PHOTO ERICK LABBÉ, ARCHIVES LE SOLEIL

La construction du tramway de Québec fait partie des projets qui seront admissibles au financement du Programme d’infrastructure Investir dans le Canada.

Ailleurs au pays, le PIIC finance la construction d’autoroutes, d’usines de traitement d’eau, de systèmes de transport en commun ou de voies ferrées.

Québec convaincu

Malgré l’imminence de l’échéance, Québec se dit persuadé de trouver suffisamment de projets pour vider la caisse, mais souligne que le gouvernement est actuellement en réorganisation dans la foulée de la nomination du Conseil des ministres.

« On a encore du temps devant nous », a réagi Thomas Verville, attaché de presse du nouveau ministre des Affaires intergouvernementales, Jean-François Roberge. « Le ministre Roberge et le ministre [responsable des Infrastructures Jonatan] Julien auront des discussions avec nos homologues fédéraux au cours des prochaines semaines. »

Du côté d’Ottawa, on se montre encourageant tout en réitérant la date d’échéance stricte.

« Nous avons demandé à tous les gouvernements provinciaux et territoriaux d’allouer la totalité des sommes restantes dans leurs enveloppes de financement respectives d’ici le 31 mars 2023 », a indiqué Jean-Sébastien Comeau, porte-parole du ministre Dominic LeBlanc.

Au cours des prochains mois, nous continuerons de travailler avec les provinces et territoires ayant encore des sommes à allouer afin de s’assurer que cette échéance soit rencontrée.

Jean-Sébastien Comeau, porte-parole du ministre de l’Infrastructure, Dominic LeBlanc

M. Comeau a tenu à souligner qu’« au cours des dernières années, ce sont des milliards de dollars qui ont été investis par nos deux gouvernements dans des projets d’infrastructure qui contribuent à bâtir une économie plus verte et des communautés plus résilientes ».

Un financement en berne pour Montréal

Les centres de traitement des matières organiques (compost) de Montréal sont parmi les projets financés par le PIIC. En 2018, Ottawa avait promis un financement de 67 millions pour couvrir le projet de construire cinq de ces centres sur l’île de Montréal.
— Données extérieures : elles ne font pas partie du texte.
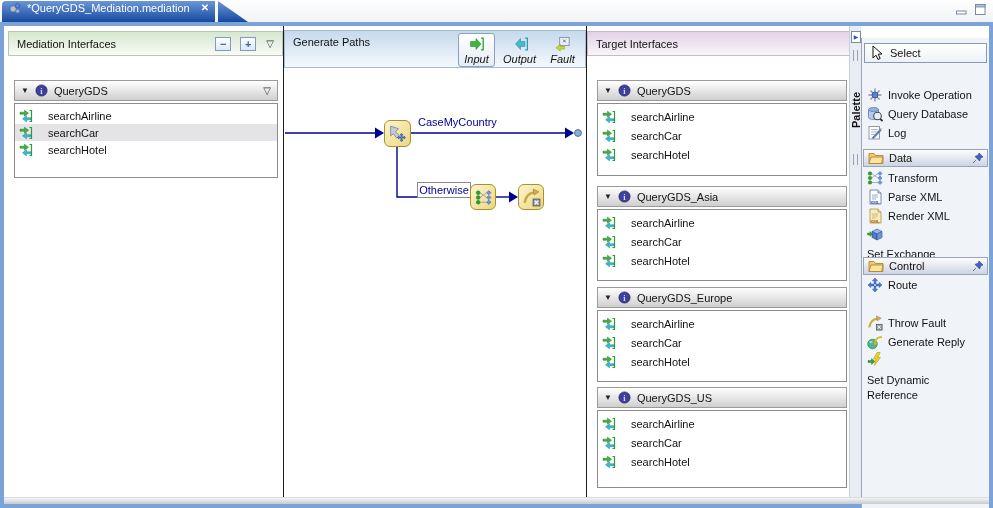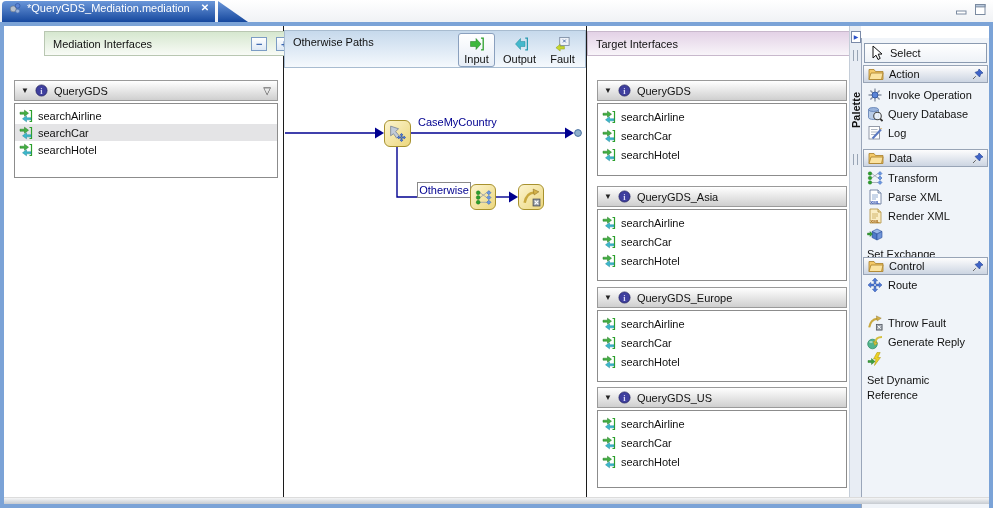--- a/index.html
+++ b/index.html
@@ -18,42 +18,42 @@
   .win-btn { width:13px; height:13px; }
 
   
   .frame { position:absolute; left:0; top:22px; width:993px; height:486px; border:4px solid #7ba3d7; background:#fff; }
   .divider { position:absolute; top:0; width:1px; height:471px; background:#1c1c1c; }
   .bottom-strip { position:absolute; left:0; top:471px; width:985px; height:7px;
                   background:linear-gradient(#f4f5f6,#c6cbd1); border-top:1px solid #dcdcdc; }
 
   
   .panel-hdr { position:absolute; display:flex; align-items:center; padding:0 8px; border:1px solid #b9c2b4; }
-  .hdr-green { left:4px; top:5px; width:275px; height:25px; background:linear-gradient(#d6e7cf,#f8fbf6); border-color:#b9c7b2;margin-left:36px; }
+  .hdr-green { left:4px; top:5px; width:275px; height:25px; background:linear-gradient(#d6e7cf,#f8fbf6); border-color:#b9c7b2; }
   .hdr-blue  { left:280px; top:4px; width:302px; height:38px; background:linear-gradient(#c6d9ec,#f5f9fd); border-color:#a8bcd0; align-items:flex-start; padding-top:5px; }
   .hdr-pink  { left:583px; top:5px; width:273px; height:25px; background:linear-gradient(#e3d2e6,#f8f4f9); border-color:#c8b8cc; }
   .hdr-title { white-space:nowrap; }
   .spacer { flex:1; }
   .sq-btn { width:16px; height:14px; margin-left:9px; border:1px solid #7c9cc4; background:linear-gradient(#ffffff,#dde8f4);
             color:#3a66b0; font-weight:bold; font-size:11px; line-height:12px; text-align:center; cursor:default; }
   .chev { color:#333; font-size:10px; margin-left:10px; cursor:default; }
 
   
-  .paths-toolbar { position:absolute; right:4px; top:2px; display:flex; gap:6px; }
+  .paths-toolbar { position:absolute; right:4px; top:2px; display:flex; gap:6px;font-style:italic; }
   .tool { width:37px; height:34px; display:flex; flex-direction:column; align-items:center; justify-content:center; gap:1px; }
   .tool.selected { border:1px solid #8aa0be; border-radius:3px; background:linear-gradient(#ffffff,#e6edf6); }
   .tool-label { font-size:11px; color:#111; }
 
   
   .group-hdr { position:absolute; height:21px; display:flex; align-items:center; gap:6px; padding:0 6px;
                background:linear-gradient(#ffffff,#cfcfcf); border:1px solid #9a9a9a; }
   .group-name { white-space:nowrap; }
   .tri { color:#222; font-size:8px; }
   .oplist { position:absolute; background:#fff; border:1px solid #8c8c8c; padding-top:3px; }
-  .oprow { display:flex; align-items:center; gap:5px; height:17px; padding-left:4px; }
+  .oprow { display:flex; align-items:center; gap:15px; height:17px; padding-left:4px; }
   .oprow.tall { height:19px; }
   .oprow.selected { background:#e4e4e6; }
   .i14 { width:14px; height:14px; flex:none; }
   .i13 { width:13px; height:13px; flex:none; }
 
   
   .flow-svg { position:absolute; left:280px; top:42px; width:302px; height:429px; }
   .node { position:absolute; width:27px; height:27px; border:1px solid #a8922e; border-radius:6px;
           background:linear-gradient(135deg,#fcf4cf,#ecd77e); display:flex; align-items:center; justify-content:center; }
   .node-sm { width:26px; height:26px; }
@@ -269,21 +269,21 @@
       </div>
       <div class="oprow">
         <svg class="i14">
             <use href="#i-op"></use>
           </svg>
         <span>searchHotel</span>
       </div>
     </div>
 
     <div class="panel-hdr hdr-blue">
-      <span class="hdr-title">Otherwise Paths</span>
+      <span class="hdr-title">Generate Paths</span>
       <div class="paths-toolbar">
         <div class="tool selected">
           <svg class="pi">
               <use href="#i-inputarrow"></use>
             </svg>
           <span class="tool-label">Input</span>
         </div>
         <div class="tool">
           <svg class="pi">
               <use href="#i-outputarrow"></use>
@@ -458,30 +458,20 @@
 
     <div class="palette">
 
       <div class="pal-select">
         <svg class="pi">
             <use href="#i-cursor"></use>
           </svg>
         <span class="pl">Select</span>
       </div>
 
-      <div class="pal-cat" style="top:27px">
-        <svg class="pi">
-            <use href="#i-folder"></use>
-          </svg>
-        <span class="pl">Action</span>
-        <span class="spacer"></span>
-        <svg class="pin">
-            <use href="#i-pin"></use>
-          </svg>
-      </div>
       <div class="pal-item" style="top:47px">
         <svg class="pi">
             <use href="#i-invoke"></use>
           </svg>
         <span class="pl">Invoke Operation</span>
       </div>
       <div class="pal-item" style="top:66px">
         <svg class="pi">
             <use href="#i-querydb"></use>
           </svg>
PHOTO DOMINICK GRAVEL, ARCHIVES LA PRESSE

Aperçu du chantier d’une usine à compost à Saint-Laurent, paralysé en raison d’une mésentente contractuelle

Depuis, le projet a été revu à la baisse : Montréal fait actuellement construire une usine à compost à Saint-Laurent, ainsi qu’une usine de biométhanisation à Montréal-Est. Ottawa voulait parallèlement réduire sa contribution de moitié, mais la Ville de Montréal ainsi que Québec espéraient conserver l’entièreté du chèque fédéral malgré la réduction du projet.
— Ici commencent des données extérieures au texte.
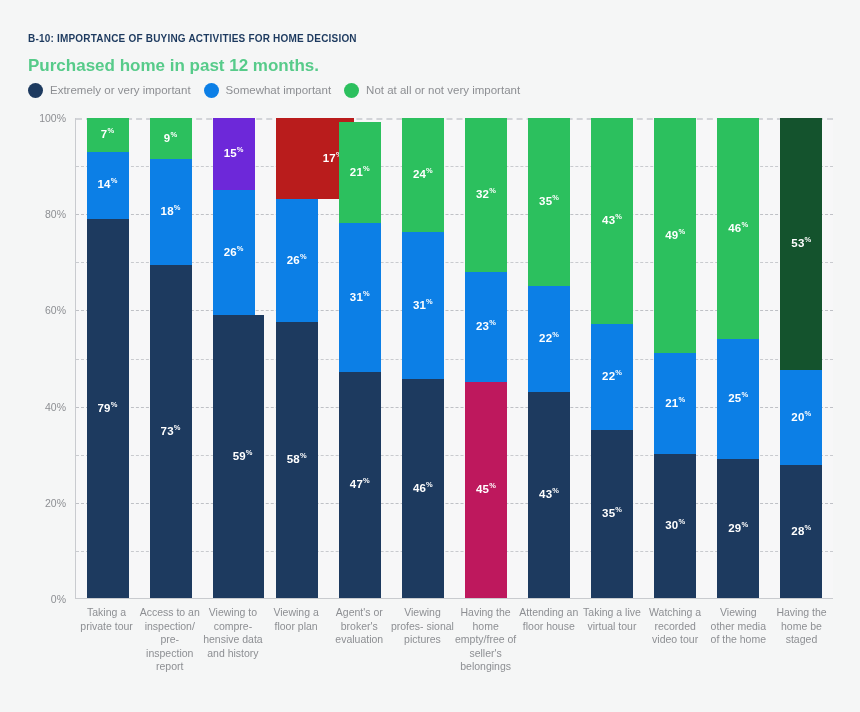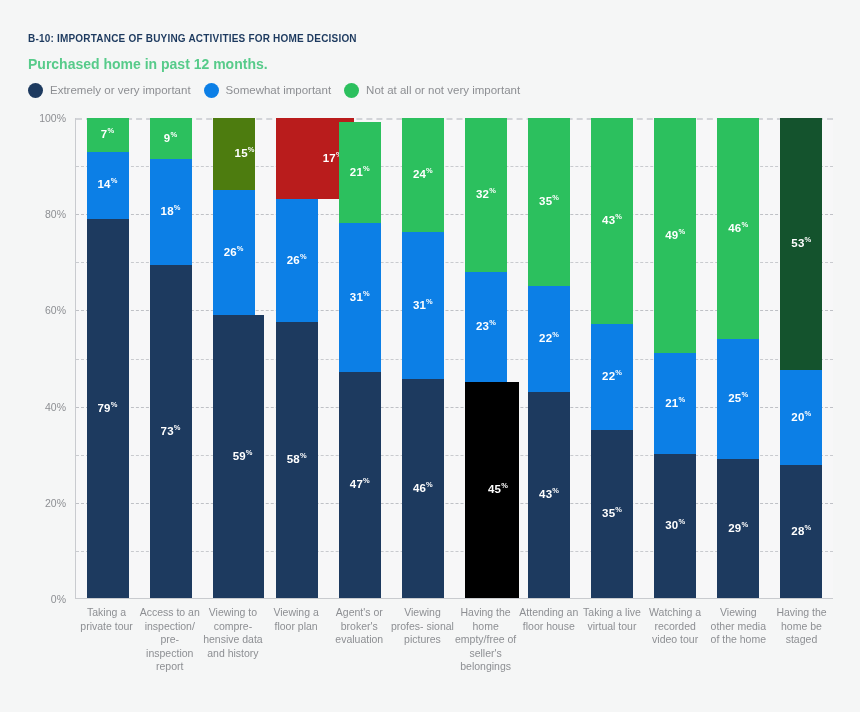--- a/index.html
+++ b/index.html
@@ -30,21 +30,21 @@
     font-weight: bold;
     letter-spacing: 0.2px;
     color: #1d3a5f;
     text-transform: uppercase;
     white-space: nowrap;
   }
   .chart-subtitle {
     position: absolute;
     left: 28px;
     top: 56px;
-    font-size: 14px;
+    font-size: 17px;
     font-weight: bold;
     color: #57cb8a;
     white-space: nowrap;
   }
 
   
   .legend {
     position: absolute;
     left: 28px;
     top: 80px;
@@ -244,21 +244,21 @@
             <span class="seg-label">9<sup>%</sup></span>
           </div>
           <div class="seg" style="background: rgb(12, 127, 230); height: 112px;">
             <span class="seg-label">18<sup>%</sup></span>
           </div>
           <div class="seg" style="background: rgb(29, 58, 95); height: 351.13px;">
             <span class="seg-label">73<sup>%</sup></span>
           </div>
         </div>
         <div class="bar-col">
-          <div class="seg" style="background: #4d7c0f; height: 72.15px; justify-content: flex-end;">
+          <div class="seg" style="background: #6d28d9; height: 72.15px;">
             <span class="seg-label">15<sup>%</sup></span>
           </div>
           <div class="seg" style="background: rgb(12, 127, 230); height: 125.06px;">
             <span class="seg-label">26<sup>%</sup></span>
           </div>
           <div class="seg" style="background: rgb(29, 58, 95); height: 283.79px; padding-left: 9px;">
             <span class="seg-label">59<sup>%</sup></span>
           </div>
         </div>
         <div class="bar-col">
@@ -294,21 +294,21 @@
             <span class="seg-label">46<sup>%</sup></span>
           </div>
         </div>
         <div class="bar-col">
           <div class="seg" style="background: rgb(44, 192, 94); height: 153.92px;">
             <span class="seg-label">32<sup>%</sup></span>
           </div>
           <div class="seg" style="background: rgb(12, 127, 230); height: 110.63px;">
             <span class="seg-label">23<sup>%</sup></span>
           </div>
-          <div class="seg" style="background: #000000; height: 216.45px; padding-left: 12px;">
+          <div class="seg" style="background: #be185d; height: 216.45px;">
             <span class="seg-label">45<sup>%</sup></span>
           </div>
         </div>
         <div class="bar-col">
           <div class="seg" style="background: rgb(44, 192, 94); height: 168.35px;">
             <span class="seg-label">35<sup>%</sup></span>
           </div>
           <div class="seg" style="background: rgb(12, 127, 230); height: 105.82px;">
             <span class="seg-label">22<sup>%</sup></span>
           </div>

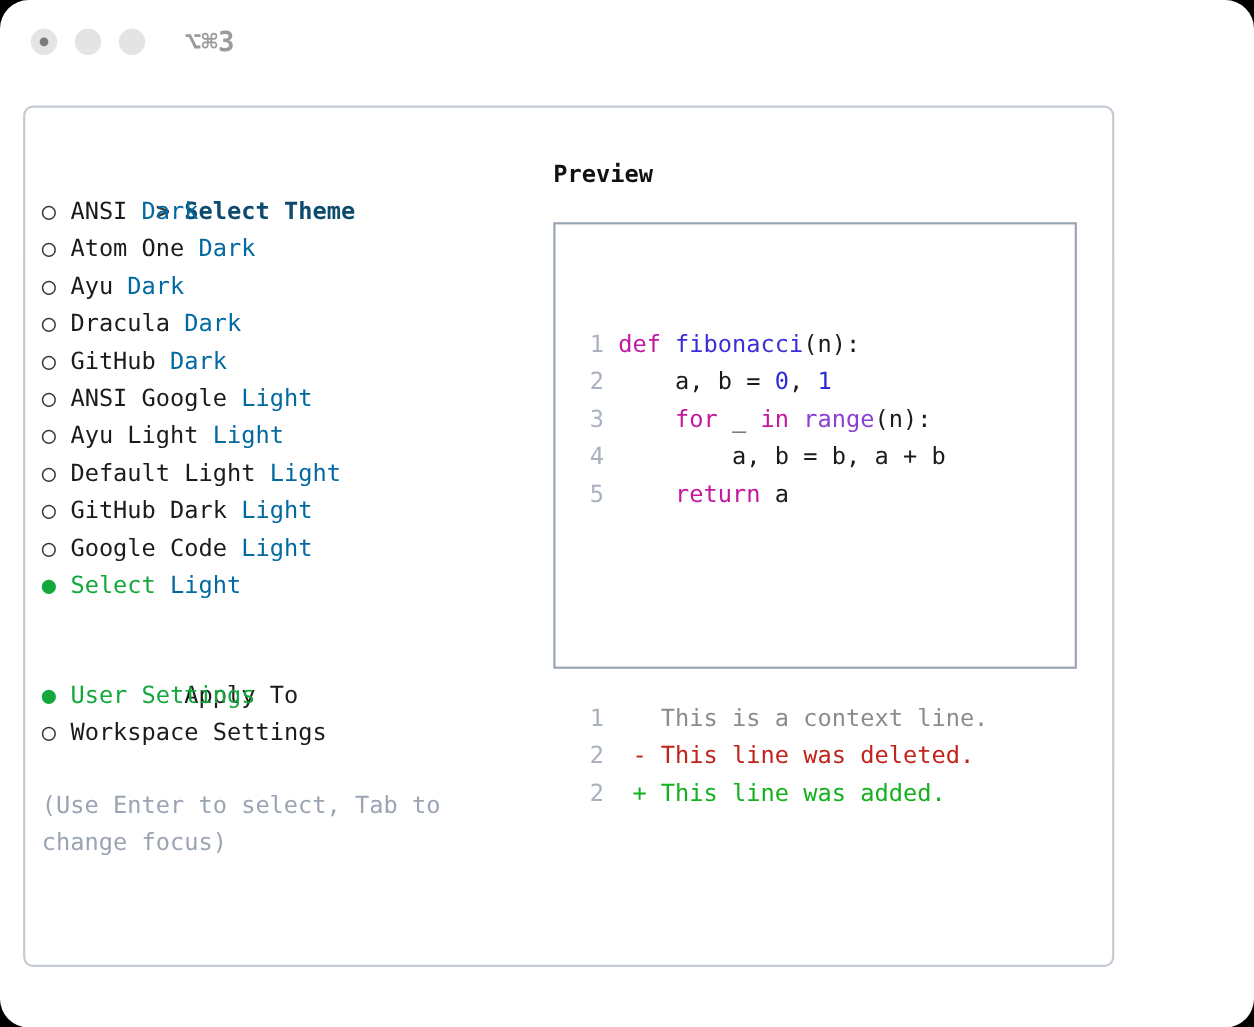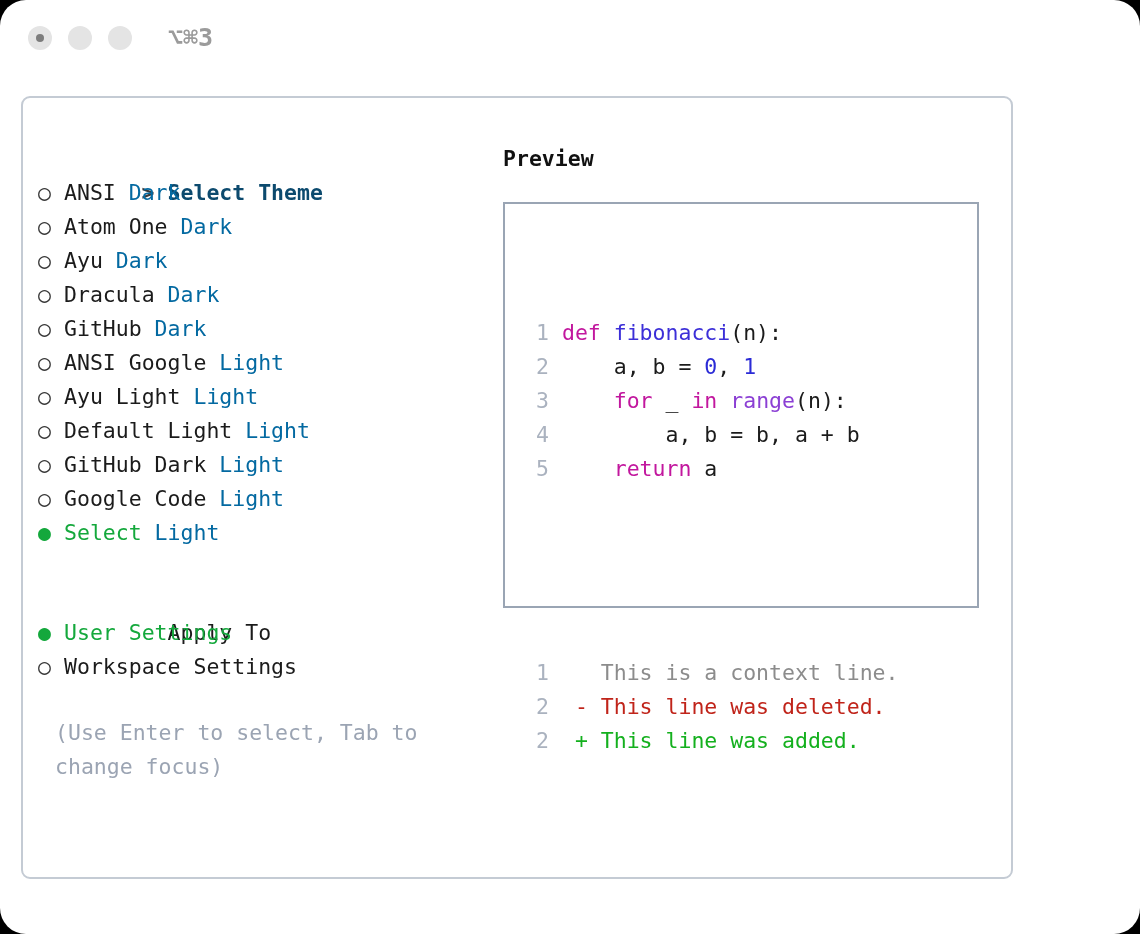--- a/index.html
+++ b/index.html
@@ -102,21 +102,21 @@
   }
   .badge { color: #0369a1; }
   .name  { color: #1b1b1b; }
 
   #apply-header {
     margin-top: 32px;
   }
 
   #hint {
     position: absolute;
-    left: 32px;
+    left: 15px;
     top: 618px;
     width: 420px;
     font-size: 21.5px;
     line-height: 34px;
     color: #9ba4b3;
     white-space: pre-wrap;
   }
 
   
   #right-col {
@@ -138,21 +138,21 @@
     top: 60px;
     width: 476px;
     height: 406px;
     border: 2px solid #9aa5b4;
     box-sizing: border-box;
     background: #ffffff;
   }
   #code {
     position: absolute;
     left: 18px;
-    top: 44px;
+    top: 25px;
     font-size: 21.5px;
     line-height: 34px;
     white-space: pre;
   }
   .cline { white-space: pre; }
   .lno {
     color: #aab2bf;
     display: inline-block;
     width: 26px;
     text-align: right;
Le document fédéral obtenu par La Presse grâce à la Loi sur l’accès aux documents vient donner le coup de grâce à ces prétentions.

« J’ai le regret de vous informer que le gouvernement du Canada a pris une décision dans le cadre du budget 2022 », indiquent les fonctionnaires du Conseil privé comme « message suggéré » à passer par M. LeBlanc à Valérie Plante. Le ministre lui suggère de communiquer avec le gouvernement provincial pour faire inscrire de nouveaux projets au PIIC.